== DATASET RECORDS ==

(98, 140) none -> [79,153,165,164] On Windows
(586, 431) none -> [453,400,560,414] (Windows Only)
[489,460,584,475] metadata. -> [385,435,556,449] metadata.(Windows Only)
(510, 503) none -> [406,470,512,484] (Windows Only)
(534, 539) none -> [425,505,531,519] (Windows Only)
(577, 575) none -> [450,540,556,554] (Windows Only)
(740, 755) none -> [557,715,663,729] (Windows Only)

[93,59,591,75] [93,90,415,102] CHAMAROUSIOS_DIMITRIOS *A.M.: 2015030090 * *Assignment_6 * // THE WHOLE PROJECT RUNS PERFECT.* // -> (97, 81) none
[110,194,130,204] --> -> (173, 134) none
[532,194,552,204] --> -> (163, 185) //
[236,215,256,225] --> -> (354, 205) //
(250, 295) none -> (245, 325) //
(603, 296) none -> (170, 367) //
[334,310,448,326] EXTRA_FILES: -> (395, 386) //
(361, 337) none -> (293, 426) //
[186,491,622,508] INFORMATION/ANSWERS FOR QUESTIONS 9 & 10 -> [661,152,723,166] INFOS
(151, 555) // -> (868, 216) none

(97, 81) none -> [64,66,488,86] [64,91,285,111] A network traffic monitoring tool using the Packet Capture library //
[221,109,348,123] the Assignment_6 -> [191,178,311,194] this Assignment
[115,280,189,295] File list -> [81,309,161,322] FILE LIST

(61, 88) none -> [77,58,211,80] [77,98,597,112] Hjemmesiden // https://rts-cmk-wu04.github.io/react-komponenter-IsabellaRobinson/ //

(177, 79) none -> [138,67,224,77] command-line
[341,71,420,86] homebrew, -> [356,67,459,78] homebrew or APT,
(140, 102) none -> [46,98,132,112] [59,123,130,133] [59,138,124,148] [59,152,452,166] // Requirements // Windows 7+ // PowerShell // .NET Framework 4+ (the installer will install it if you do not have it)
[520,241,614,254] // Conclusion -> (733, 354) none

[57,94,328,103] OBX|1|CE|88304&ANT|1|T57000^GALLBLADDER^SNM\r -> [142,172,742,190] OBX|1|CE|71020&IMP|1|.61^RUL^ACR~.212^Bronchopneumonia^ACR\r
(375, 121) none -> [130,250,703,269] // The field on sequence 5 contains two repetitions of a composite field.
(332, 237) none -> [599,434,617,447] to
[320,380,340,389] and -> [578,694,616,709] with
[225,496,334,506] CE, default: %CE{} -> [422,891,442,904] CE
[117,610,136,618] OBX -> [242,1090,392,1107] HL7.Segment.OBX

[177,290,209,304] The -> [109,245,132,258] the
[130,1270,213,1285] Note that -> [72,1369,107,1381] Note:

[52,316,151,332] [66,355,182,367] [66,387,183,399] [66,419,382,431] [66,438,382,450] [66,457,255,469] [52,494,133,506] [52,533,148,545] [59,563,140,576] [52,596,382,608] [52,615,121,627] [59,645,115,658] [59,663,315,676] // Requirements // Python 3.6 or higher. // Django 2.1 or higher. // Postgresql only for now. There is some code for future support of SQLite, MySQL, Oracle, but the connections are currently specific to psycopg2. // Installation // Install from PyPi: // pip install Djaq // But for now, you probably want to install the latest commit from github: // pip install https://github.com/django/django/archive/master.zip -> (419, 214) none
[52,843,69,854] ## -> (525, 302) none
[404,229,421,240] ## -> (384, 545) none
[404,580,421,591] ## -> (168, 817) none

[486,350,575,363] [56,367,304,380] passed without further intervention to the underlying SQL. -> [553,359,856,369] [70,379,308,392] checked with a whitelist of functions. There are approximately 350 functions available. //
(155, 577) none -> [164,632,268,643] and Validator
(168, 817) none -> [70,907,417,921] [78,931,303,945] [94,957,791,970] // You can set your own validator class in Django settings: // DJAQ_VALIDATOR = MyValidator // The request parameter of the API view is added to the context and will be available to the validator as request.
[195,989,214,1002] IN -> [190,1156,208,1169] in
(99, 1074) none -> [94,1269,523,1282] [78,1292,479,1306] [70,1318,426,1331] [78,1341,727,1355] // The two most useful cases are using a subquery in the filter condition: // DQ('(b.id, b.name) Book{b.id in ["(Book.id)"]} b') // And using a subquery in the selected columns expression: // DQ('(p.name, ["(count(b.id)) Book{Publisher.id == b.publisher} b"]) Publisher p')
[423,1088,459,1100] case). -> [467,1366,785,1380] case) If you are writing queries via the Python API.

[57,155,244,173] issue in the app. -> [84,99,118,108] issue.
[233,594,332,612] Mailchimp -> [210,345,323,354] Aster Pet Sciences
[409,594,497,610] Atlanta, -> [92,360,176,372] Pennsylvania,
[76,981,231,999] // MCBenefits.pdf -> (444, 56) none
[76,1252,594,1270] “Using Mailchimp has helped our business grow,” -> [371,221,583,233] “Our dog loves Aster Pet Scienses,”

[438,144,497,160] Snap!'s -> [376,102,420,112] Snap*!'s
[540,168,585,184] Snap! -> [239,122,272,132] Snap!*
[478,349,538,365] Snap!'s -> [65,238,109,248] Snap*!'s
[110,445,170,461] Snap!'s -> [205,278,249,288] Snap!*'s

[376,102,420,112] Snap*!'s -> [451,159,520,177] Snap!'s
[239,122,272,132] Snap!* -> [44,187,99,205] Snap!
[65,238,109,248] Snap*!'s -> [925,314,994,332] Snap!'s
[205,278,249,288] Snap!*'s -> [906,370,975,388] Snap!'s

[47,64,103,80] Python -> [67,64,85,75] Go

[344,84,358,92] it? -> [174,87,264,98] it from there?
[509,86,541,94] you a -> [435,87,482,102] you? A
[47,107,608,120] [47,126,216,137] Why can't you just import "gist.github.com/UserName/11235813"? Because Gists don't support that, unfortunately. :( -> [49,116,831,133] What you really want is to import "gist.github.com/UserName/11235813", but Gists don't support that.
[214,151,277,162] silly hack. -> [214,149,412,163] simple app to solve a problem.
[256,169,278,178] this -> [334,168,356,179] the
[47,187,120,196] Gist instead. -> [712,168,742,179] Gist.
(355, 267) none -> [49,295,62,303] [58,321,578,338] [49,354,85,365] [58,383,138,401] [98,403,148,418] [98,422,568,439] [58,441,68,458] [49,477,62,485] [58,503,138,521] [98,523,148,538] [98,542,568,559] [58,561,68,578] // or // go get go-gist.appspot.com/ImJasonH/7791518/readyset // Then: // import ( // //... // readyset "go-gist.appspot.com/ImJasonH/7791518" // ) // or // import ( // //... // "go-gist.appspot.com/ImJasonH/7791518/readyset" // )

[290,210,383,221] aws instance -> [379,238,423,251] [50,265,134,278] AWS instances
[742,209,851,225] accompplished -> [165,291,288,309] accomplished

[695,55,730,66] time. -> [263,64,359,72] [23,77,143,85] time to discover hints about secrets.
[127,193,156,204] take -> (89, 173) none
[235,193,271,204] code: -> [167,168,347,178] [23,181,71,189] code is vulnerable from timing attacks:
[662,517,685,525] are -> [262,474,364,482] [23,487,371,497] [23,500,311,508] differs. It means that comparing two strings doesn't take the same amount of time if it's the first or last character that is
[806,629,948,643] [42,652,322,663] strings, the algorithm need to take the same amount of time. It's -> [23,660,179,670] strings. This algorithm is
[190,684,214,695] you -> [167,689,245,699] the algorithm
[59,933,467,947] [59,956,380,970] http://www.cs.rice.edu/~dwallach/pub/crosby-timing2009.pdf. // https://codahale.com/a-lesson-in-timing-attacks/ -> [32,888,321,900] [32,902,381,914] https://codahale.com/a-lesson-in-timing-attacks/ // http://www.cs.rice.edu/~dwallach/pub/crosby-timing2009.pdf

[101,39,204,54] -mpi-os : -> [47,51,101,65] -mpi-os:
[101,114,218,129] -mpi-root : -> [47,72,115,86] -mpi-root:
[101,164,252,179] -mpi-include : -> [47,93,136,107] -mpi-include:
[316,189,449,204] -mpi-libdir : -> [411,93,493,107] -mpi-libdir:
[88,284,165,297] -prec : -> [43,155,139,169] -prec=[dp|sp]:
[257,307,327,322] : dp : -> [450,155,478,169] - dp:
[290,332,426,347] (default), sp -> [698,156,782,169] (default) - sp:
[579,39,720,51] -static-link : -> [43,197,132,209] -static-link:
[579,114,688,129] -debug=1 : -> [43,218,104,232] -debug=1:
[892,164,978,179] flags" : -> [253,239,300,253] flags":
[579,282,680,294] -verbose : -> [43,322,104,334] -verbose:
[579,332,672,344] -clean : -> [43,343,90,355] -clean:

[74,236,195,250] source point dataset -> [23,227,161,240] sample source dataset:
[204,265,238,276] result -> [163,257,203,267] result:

===

- _ASSIGNMENT_
Taking the lines above, repeat exactly those from the line that contains "[221,109,348,123] the Assignment_6" through the line that contains "[520,241,614,254] // Conclusion", and both of those lines as well. Include nothing else.

- _EXERCISE ANSWER_
[221,109,348,123] the Assignment_6 -> [191,178,311,194] this Assignment
[115,280,189,295] File list -> [81,309,161,322] FILE LIST

(61, 88) none -> [77,58,211,80] [77,98,597,112] Hjemmesiden // https://rts-cmk-wu04.github.io/react-komponenter-IsabellaRobinson/ //

(177, 79) none -> [138,67,224,77] command-line
[341,71,420,86] homebrew, -> [356,67,459,78] homebrew or APT,
(140, 102) none -> [46,98,132,112] [59,123,130,133] [59,138,124,148] [59,152,452,166] // Requirements // Windows 7+ // PowerShell // .NET Framework 4+ (the installer will install it if you do not have it)
[520,241,614,254] // Conclusion -> (733, 354) none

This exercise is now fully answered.